▶ **Supplied data**
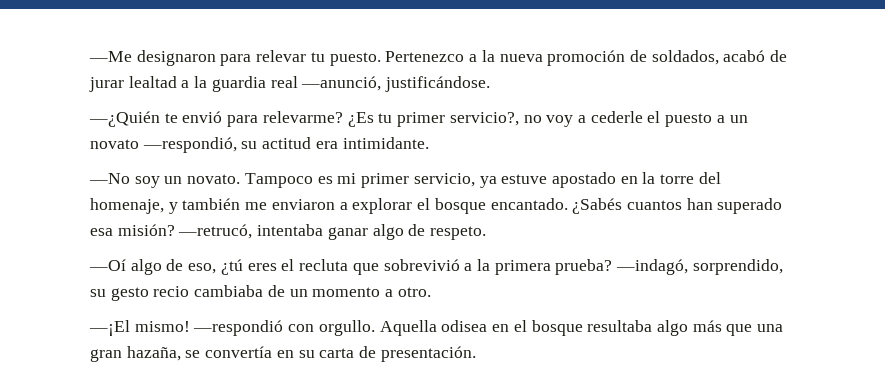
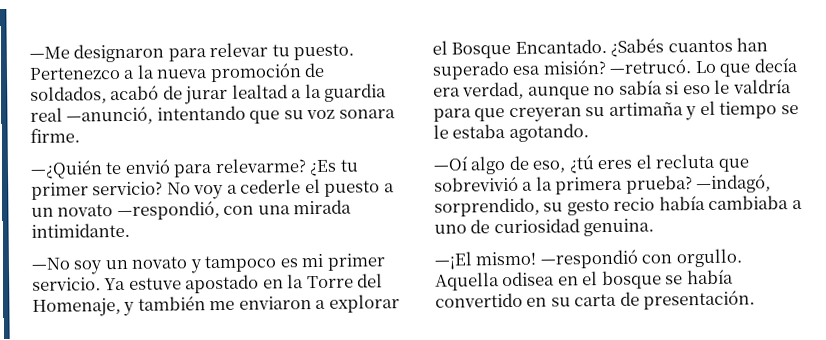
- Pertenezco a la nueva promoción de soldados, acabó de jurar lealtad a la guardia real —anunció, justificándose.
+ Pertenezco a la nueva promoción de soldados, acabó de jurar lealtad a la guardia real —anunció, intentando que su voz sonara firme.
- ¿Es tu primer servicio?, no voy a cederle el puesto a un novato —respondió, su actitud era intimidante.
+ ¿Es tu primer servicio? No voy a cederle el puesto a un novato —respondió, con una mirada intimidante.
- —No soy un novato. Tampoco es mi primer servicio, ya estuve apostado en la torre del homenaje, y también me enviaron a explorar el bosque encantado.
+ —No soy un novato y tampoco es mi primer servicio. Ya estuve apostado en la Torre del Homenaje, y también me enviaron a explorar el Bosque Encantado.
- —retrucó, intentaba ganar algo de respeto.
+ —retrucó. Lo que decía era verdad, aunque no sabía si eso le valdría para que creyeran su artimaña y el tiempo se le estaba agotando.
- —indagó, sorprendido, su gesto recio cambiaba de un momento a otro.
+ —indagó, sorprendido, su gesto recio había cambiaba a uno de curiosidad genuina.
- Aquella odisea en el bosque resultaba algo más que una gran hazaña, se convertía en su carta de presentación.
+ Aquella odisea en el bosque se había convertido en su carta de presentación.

▶ **Work to complete**
Using the records above, report each line with the string "intimidante".

▶ **Expected output**
- ¿Es tu primer servicio?, no voy a cederle el puesto a un novato —respondió, su actitud era intimidante.
+ ¿Es tu primer servicio? No voy a cederle el puesto a un novato —respondió, con una mirada intimidante.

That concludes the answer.